YOUR TASK
Search the data for "color". Each line containing it is to be copied.

(DATA RECORDS begins)

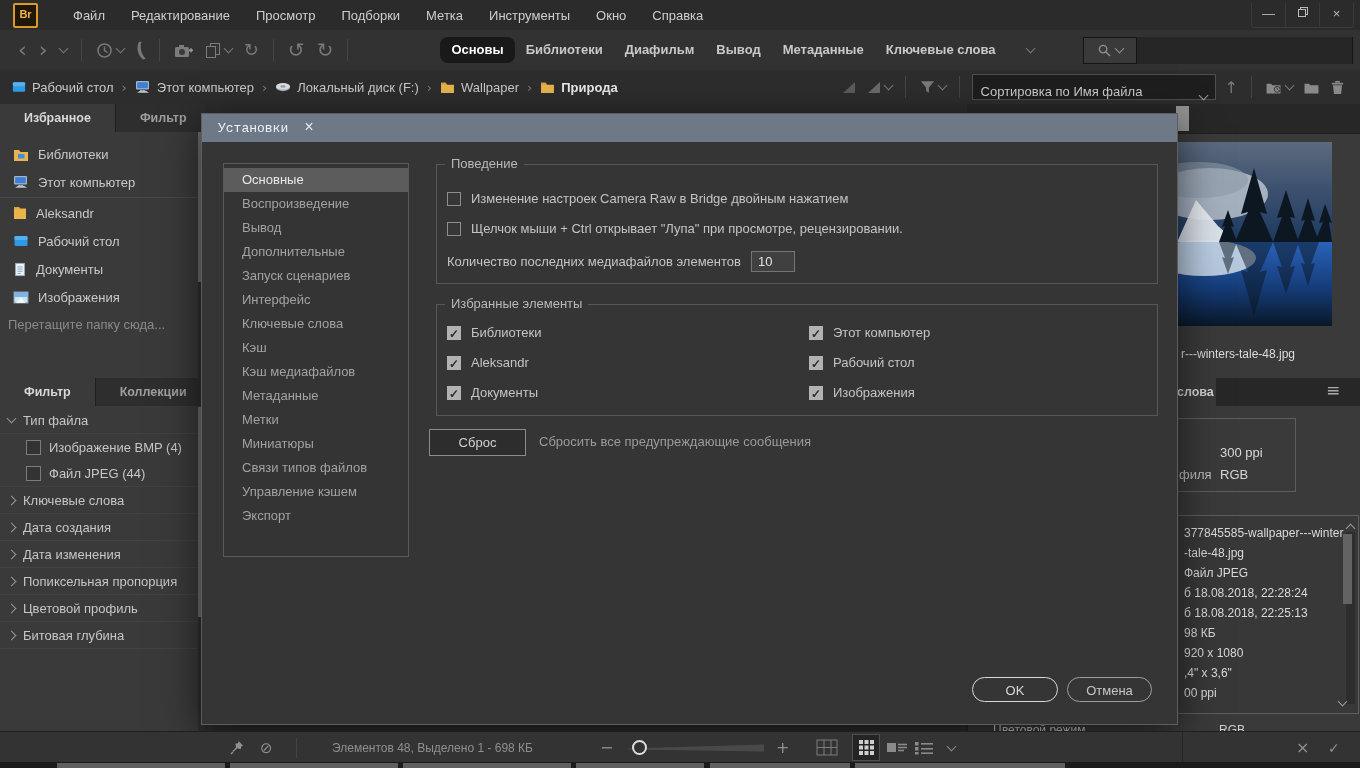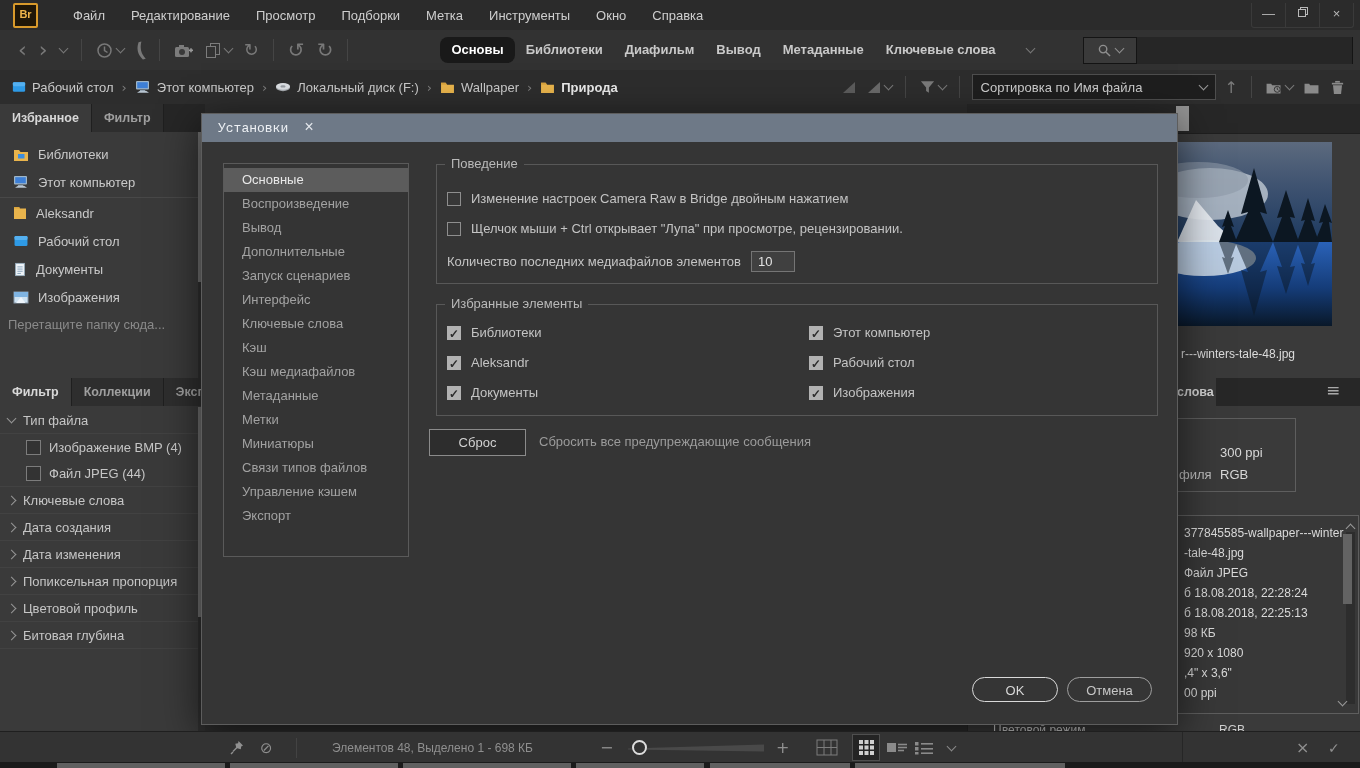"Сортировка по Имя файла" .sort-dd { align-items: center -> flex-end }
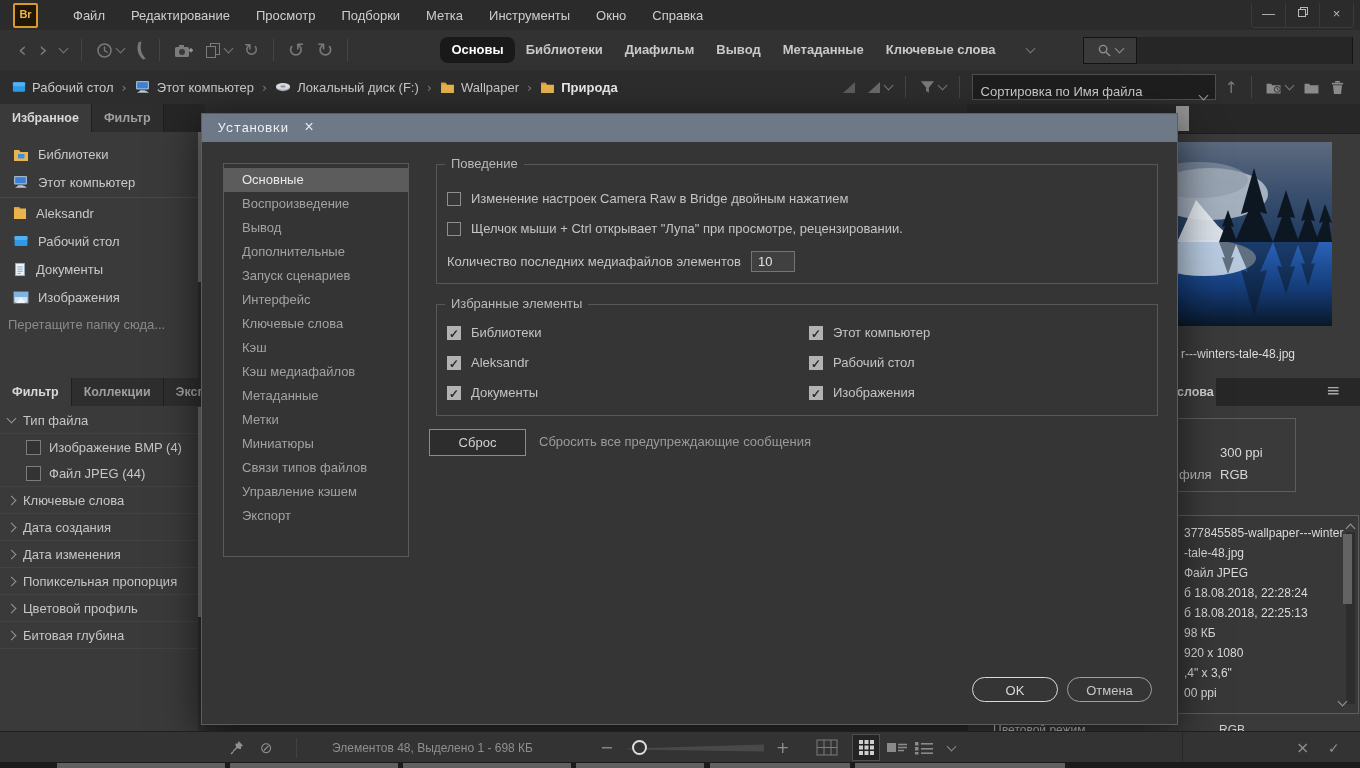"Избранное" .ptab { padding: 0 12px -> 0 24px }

(DATA RECORDS ends)
(DATA RECORDS begins)

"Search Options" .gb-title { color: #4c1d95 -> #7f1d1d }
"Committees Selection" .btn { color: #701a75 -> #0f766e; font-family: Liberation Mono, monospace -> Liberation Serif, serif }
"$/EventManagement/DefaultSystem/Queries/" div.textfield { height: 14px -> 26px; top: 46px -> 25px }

(DATA RECORDS ends)
(DATA RECORDS begins)

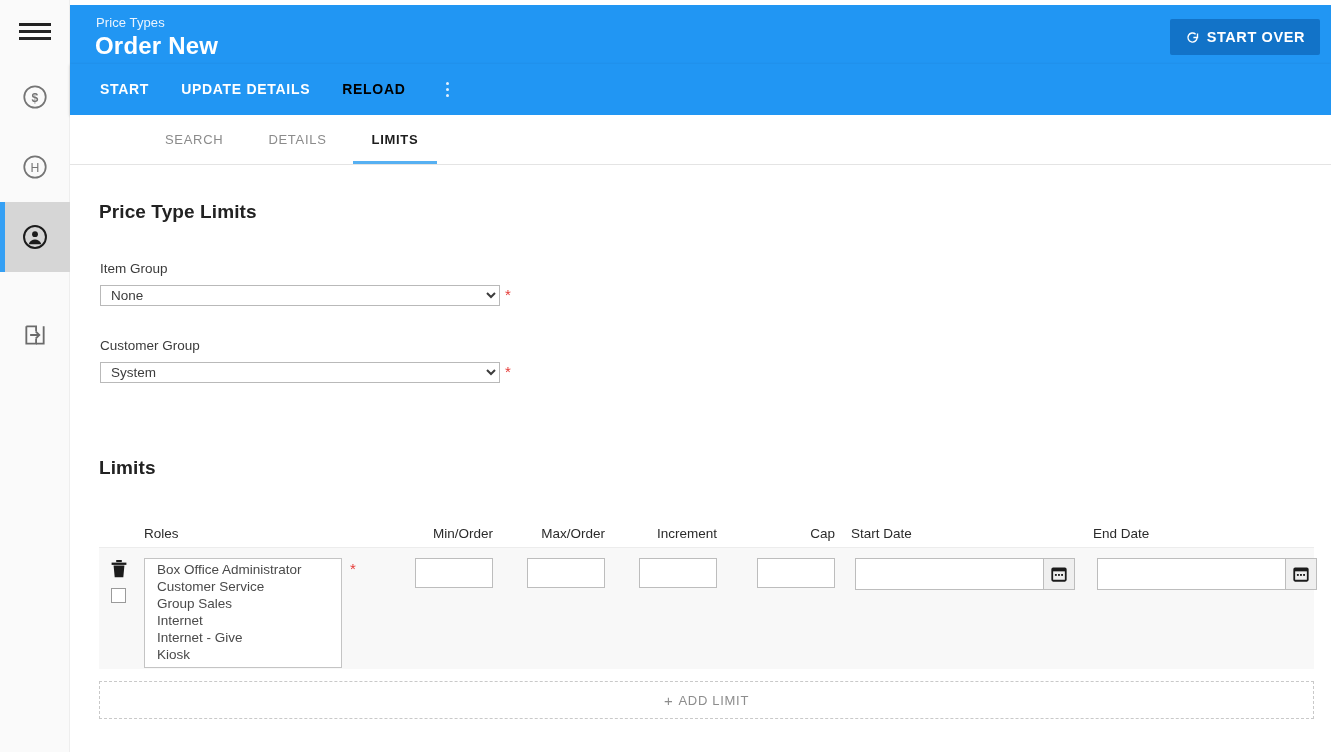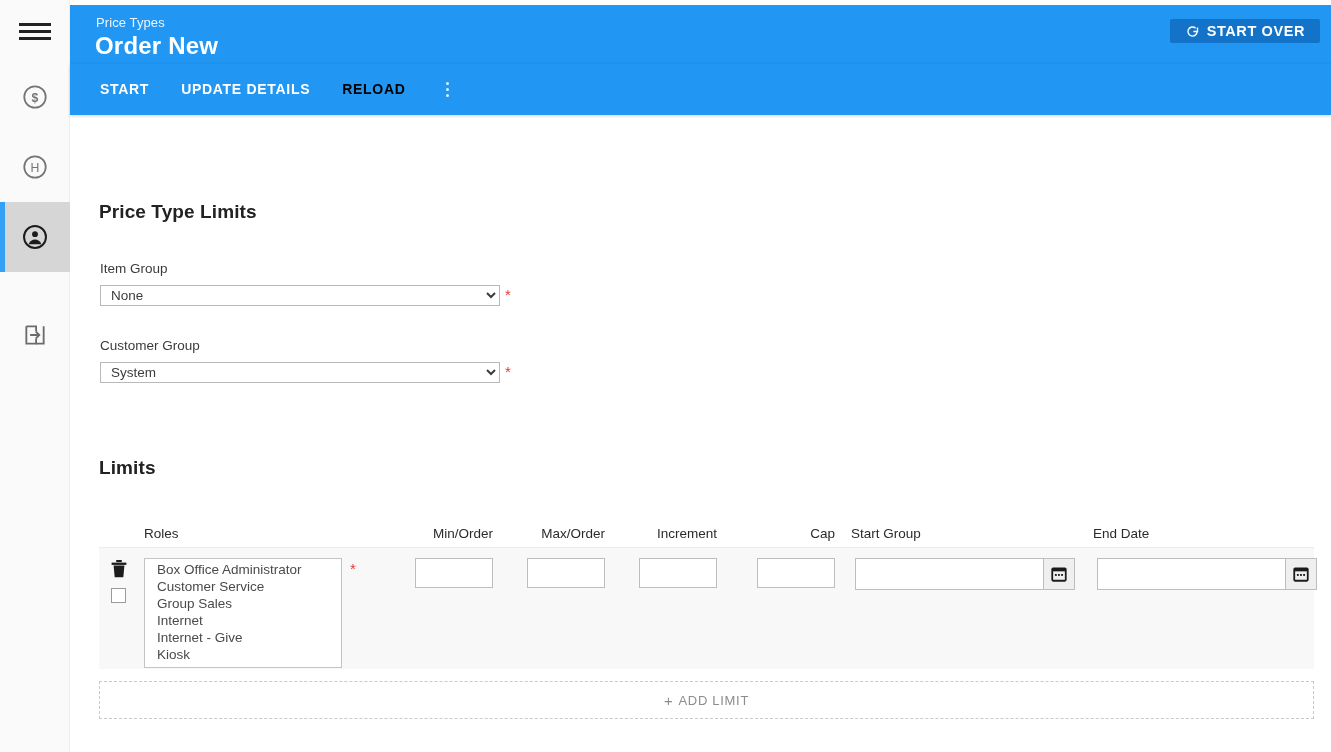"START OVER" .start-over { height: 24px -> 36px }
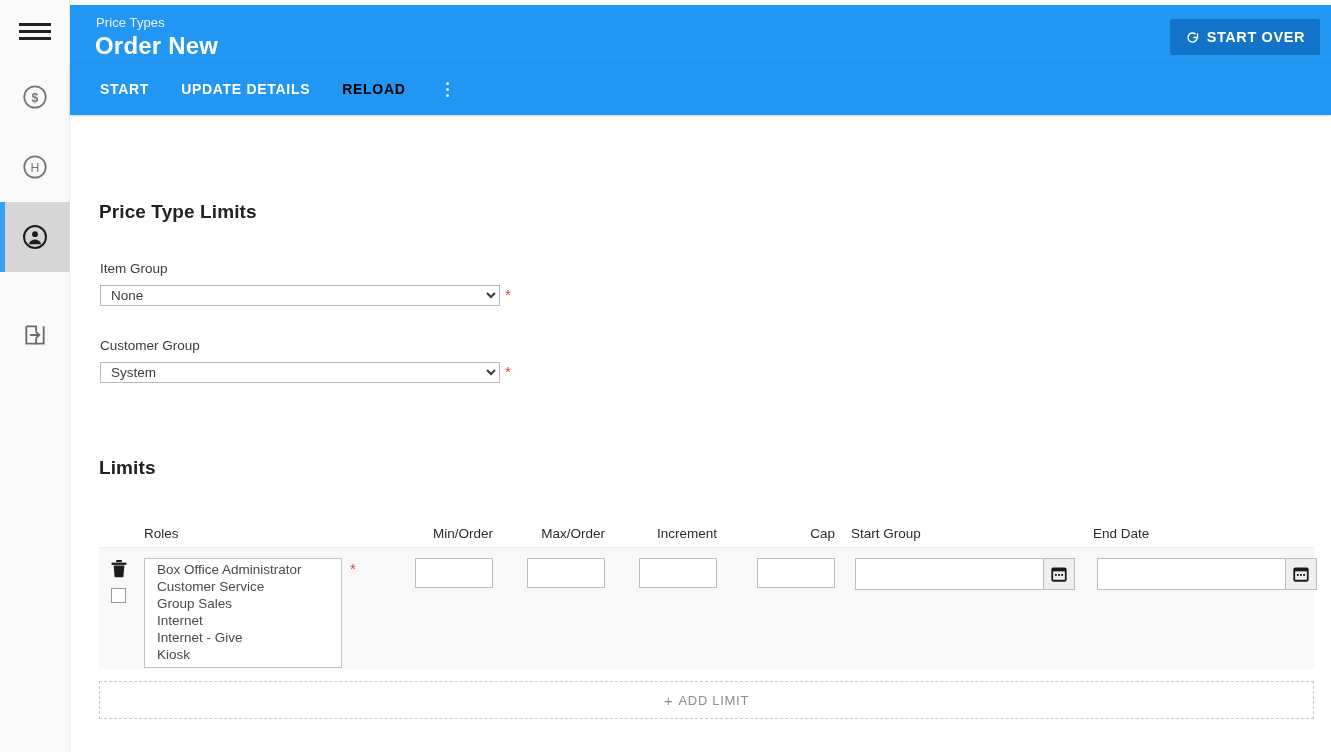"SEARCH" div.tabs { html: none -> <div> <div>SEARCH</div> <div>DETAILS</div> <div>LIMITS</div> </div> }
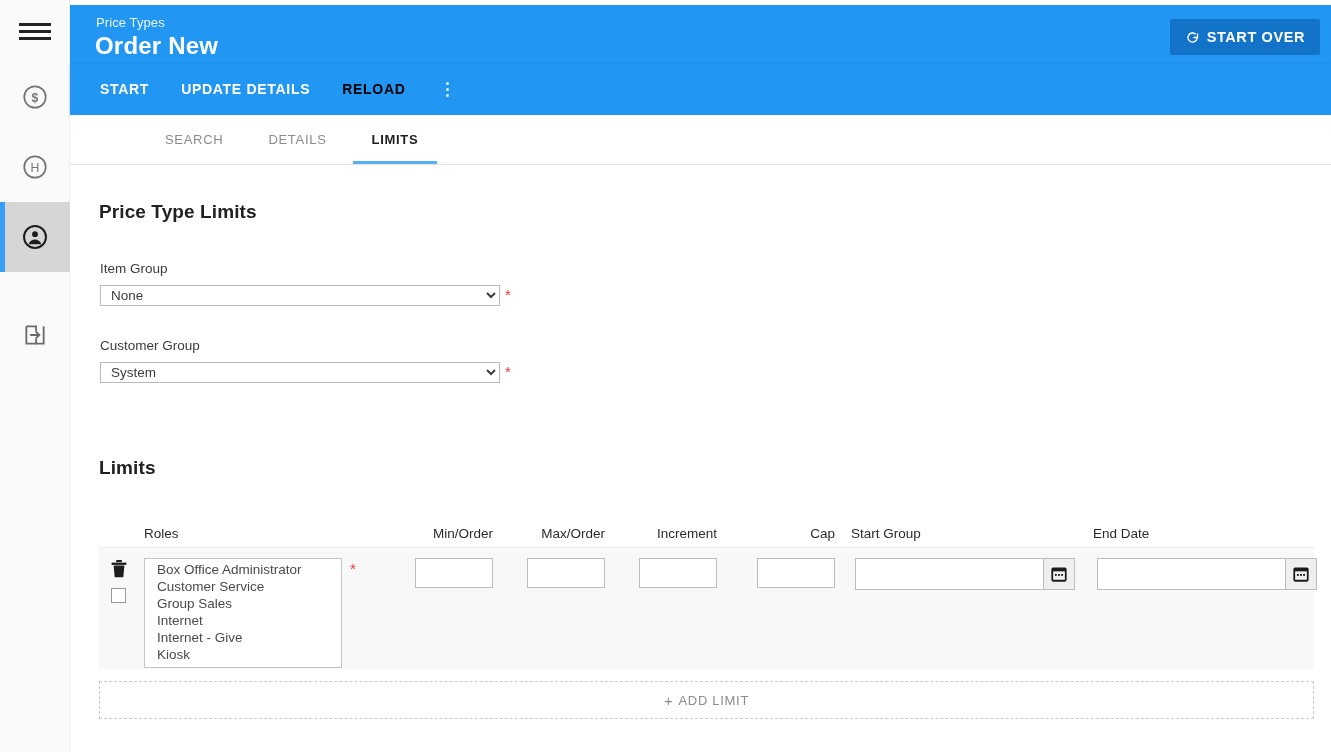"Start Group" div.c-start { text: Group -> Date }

(DATA RECORDS ends)

ANSWER TO THE EXERCISE
"Search Options" .gb-title { color: #4c1d95 -> #7f1d1d }
"Committees Selection" .btn { color: #701a75 -> #0f766e; font-family: Liberation Mono, monospace -> Liberation Serif, serif }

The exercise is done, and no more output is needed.